Vertragsunterzeichnung (von l. nach r.: Benoît Revaz, Direktor BFE, Matthias Ramsauer, Generalsekretär UVEK, Scott Miller, US Botschafter in der Schweiz, Aman Joshi Product Manager Aero-Derivative Business GE Power. Bild: BFE

Bund: Unterzeichnet Vertrag für acht mobile Gasturbinen

(BFE) Der Bundesrat stärkt mit verschiedenen Massnahmen die Energieversorgung der Schweiz. Neben der Wasserkraftreserve, die bereits im kommenden Winter bei Bedarf gezielt genutzt werden kann, gehören auch Reservekraftwerke dazu. Mitte August 2022 hat der Bundesrat sein Einverständnis für entsprechende Vertragsverhandlungen gegeben. Nun hat das UVEK den ersten Vertrag unterzeichnet. Der Bund beschafft damit bei der Firma GE Gas Power acht mobile Gasturbinen. (Texte en français >>)


Sie werden auf dem Firmengelände von GE in Birr (AG) aufgebaut. Die Turbinen können neben Gas auch mit Öl oder Wasserstoff betrieben werden. Der unterzeichnete Vertrag ermöglicht es, dass diese Turbinen bereits für die kritische Zeit gegen Ende des kommenden Winters 2022/23 bis Ende April 2026 zur Verfügung stehen.

Bei Bedarf gegen Ende Winter 2023
Mit dem Abschluss der Verhandlungen zwischen dem Bund und der Firma GE Gas Power bestehen jetzt die vertraglichen Grundlagen dafür, dass ein temporäres Reservekraftwerk in der kritischen Zeit gegen Ende Winter 2023 bei Bedarf eingesetzt werden kann.
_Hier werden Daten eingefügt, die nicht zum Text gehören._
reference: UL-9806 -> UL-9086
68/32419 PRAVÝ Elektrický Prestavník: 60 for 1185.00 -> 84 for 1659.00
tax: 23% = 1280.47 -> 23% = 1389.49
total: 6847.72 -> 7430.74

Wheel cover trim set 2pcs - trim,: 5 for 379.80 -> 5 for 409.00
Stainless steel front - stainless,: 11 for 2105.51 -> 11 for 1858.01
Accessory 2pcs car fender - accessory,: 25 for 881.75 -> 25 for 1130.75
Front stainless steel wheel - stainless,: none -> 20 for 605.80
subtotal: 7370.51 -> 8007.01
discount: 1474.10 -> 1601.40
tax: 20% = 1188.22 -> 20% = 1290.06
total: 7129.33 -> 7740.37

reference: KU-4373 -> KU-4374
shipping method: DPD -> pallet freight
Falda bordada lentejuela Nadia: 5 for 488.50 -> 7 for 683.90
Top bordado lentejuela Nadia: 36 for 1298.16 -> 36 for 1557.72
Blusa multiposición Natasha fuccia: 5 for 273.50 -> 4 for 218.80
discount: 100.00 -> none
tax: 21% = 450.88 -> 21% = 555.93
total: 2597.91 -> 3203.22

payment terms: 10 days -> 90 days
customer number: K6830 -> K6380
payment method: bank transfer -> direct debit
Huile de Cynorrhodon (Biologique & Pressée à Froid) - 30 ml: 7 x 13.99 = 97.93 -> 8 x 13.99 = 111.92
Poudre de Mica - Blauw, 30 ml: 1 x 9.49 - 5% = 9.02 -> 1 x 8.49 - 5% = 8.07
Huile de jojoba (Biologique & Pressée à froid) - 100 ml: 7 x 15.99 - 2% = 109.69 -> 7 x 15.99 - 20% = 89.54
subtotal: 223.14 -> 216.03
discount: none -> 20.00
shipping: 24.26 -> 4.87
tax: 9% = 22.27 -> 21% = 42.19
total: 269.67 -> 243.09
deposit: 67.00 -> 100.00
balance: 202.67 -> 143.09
Die Verhandlungen mit möglichen weiteren Anbietern von Reservekraftwerken laufen noch. Die Turbinen werden von GE Gas Power auf dem Betriebsgelände am Standort Birr im Kanton Aargau aufgebaut. Es handelt sich um acht modulare, mobile Gasturbinen des Typs TM2500 mit je mindestens 30 Megawatt Leistung, insgesamt also gegen 250 Megawatt. Das entspricht in etwa der zweieinhalbfachen Leistung des Wasserkraftwerks Rheinfelden. Sie können neben Gas auch mit Öl oder Wasserstoff betrieben werden. Die Gesamtkosten für die ganze Laufzeit betragen rund 470 Millionen Franken.

Dem Emissionshandel unterstellt
Die Regelungen für den Aufbau, sowie für die Vorbereitungsarbeiten und Regelungen zu deren Inbetriebnahme und Betrieb werden in einer Verordnung verankert, über die der Bundesrat Mitte September entscheiden wird. Die Reservekraftwerke werden dem Emissionshandel unterstellt. Parallel dazu laufen die Abklärungen, welches Unternehmen den Betrieb der Anlage übernehmen wird.

Die Bevölkerung von Birr wird in der zweiten Septemberhälfte vom Bundesamt für Energie, dem Kanton Aargau und der Gemeinde Birr an einer Informationsveranstaltung direkt informiert. Termin und Ort werden demnächst bekanntgegeben.